** EXTRACTED MATERIAL **
━━━━━━━━

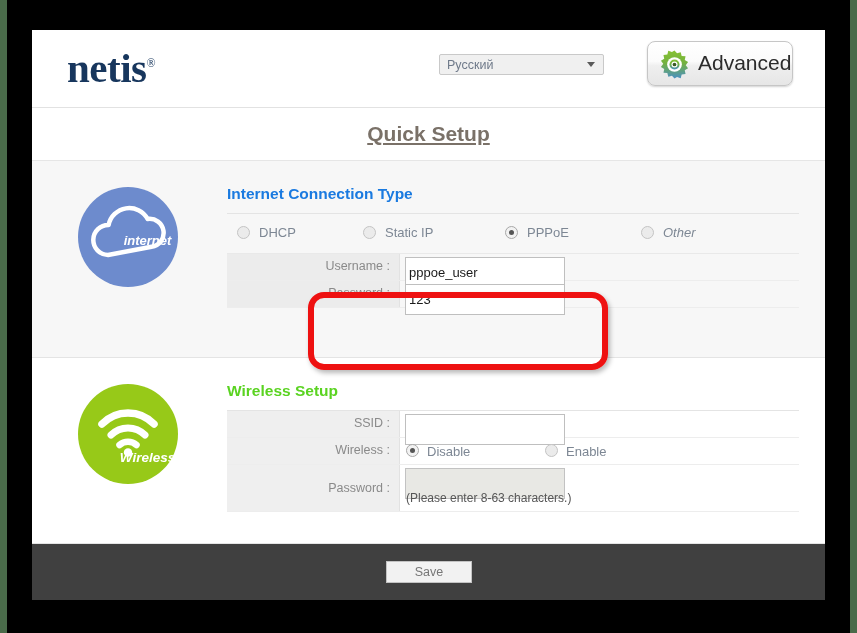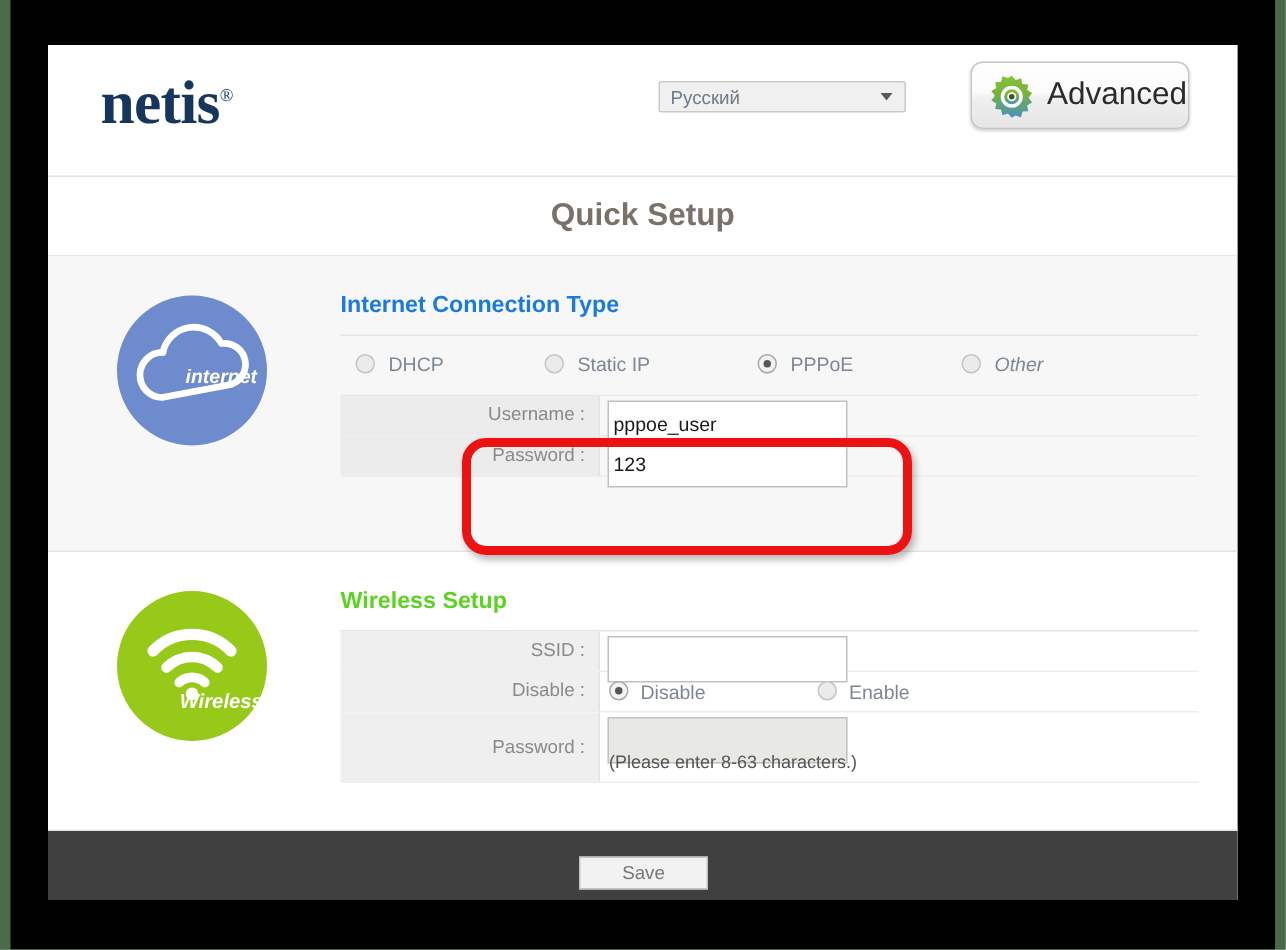--- a/index.html
+++ b/index.html
@@ -24,21 +24,21 @@
     position: absolute;
     left: 32px; top: 30px;
     width: 793px; height: 570px;
     background: #ffffff;
     overflow: hidden;
   }
 
   
   .header {
     position: relative;
-    height: 88px;
+    height: 78px;
     border-bottom: 1px solid #e2e2e2;
     background: #ffffff;
   }
   .logo {
     position: absolute;
     left: 35px; top: 14px;
     font-family: "Liberation Serif", serif;
     font-weight: bold;
     font-size: 41px;
     color: #17365d;
@@ -100,20 +100,21 @@
     background: #ffffff;
     position: relative;
   }
   .page-title {
     position: absolute;
     left: 0; right: 0; top: 14px;
     text-align: center;
     font-size: 21px;
     font-weight: bold;
     color: #7a7168;
+    text-decoration: underline;
   }
 
   
   .section {
     position: relative;
     padding: 0;
   }
   .section.internet {
     background: #f7f7f7;
     height: 197px;
@@ -408,21 +409,21 @@
           <div class="lbl-cell">
             <span class="lbl-text">SSID :</span>
           </div>
           <div class="val-cell">
             <input class="txt-input wide" type="text" value="" style="">
           </div>
         </div>
 
         <div class="form-row">
           <div class="lbl-cell">
-            <span class="lbl-text">Disable :</span>
+            <span class="lbl-text">Wireless :</span>
           </div>
           <div class="val-cell">
             <label class="radio-inline" style="left:5px;">
               <span class="radio checked"></span>
               <span class="radio-label">Disable</span>
             </label>
             <label class="radio-inline" style="left:144px;">
               <span class="radio"></span>
               <span class="radio-label">Enable</span>
             </label>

━━━━━━━━

** TASK PROMPT **
Give back the listing word for word, minus its images.

** YOUR RESPONSE **
--- a/index.html
+++ b/index.html
@@ -24,21 +24,21 @@
     position: absolute;
     left: 32px; top: 30px;
     width: 793px; height: 570px;
     background: #ffffff;
     overflow: hidden;
   }
 
   
   .header {
     position: relative;
-    height: 88px;
+    height: 78px;
     border-bottom: 1px solid #e2e2e2;
     background: #ffffff;
   }
   .logo {
     position: absolute;
     left: 35px; top: 14px;
     font-family: "Liberation Serif", serif;
     font-weight: bold;
     font-size: 41px;
     color: #17365d;
@@ -100,20 +100,21 @@
     background: #ffffff;
     position: relative;
   }
   .page-title {
     position: absolute;
     left: 0; right: 0; top: 14px;
     text-align: center;
     font-size: 21px;
     font-weight: bold;
     color: #7a7168;
+    text-decoration: underline;
   }
 
   
   .section {
     position: relative;
     padding: 0;
   }
   .section.internet {
     background: #f7f7f7;
     height: 197px;
@@ -408,21 +409,21 @@
           <div class="lbl-cell">
             <span class="lbl-text">SSID :</span>
           </div>
           <div class="val-cell">
             <input class="txt-input wide" type="text" value="" style="">
           </div>
         </div>
 
         <div class="form-row">
           <div class="lbl-cell">
-            <span class="lbl-text">Disable :</span>
+            <span class="lbl-text">Wireless :</span>
           </div>
           <div class="val-cell">
             <label class="radio-inline" style="left:5px;">
               <span class="radio checked"></span>
               <span class="radio-label">Disable</span>
             </label>
             <label class="radio-inline" style="left:144px;">
               <span class="radio"></span>
               <span class="radio-label">Enable</span>
             </label>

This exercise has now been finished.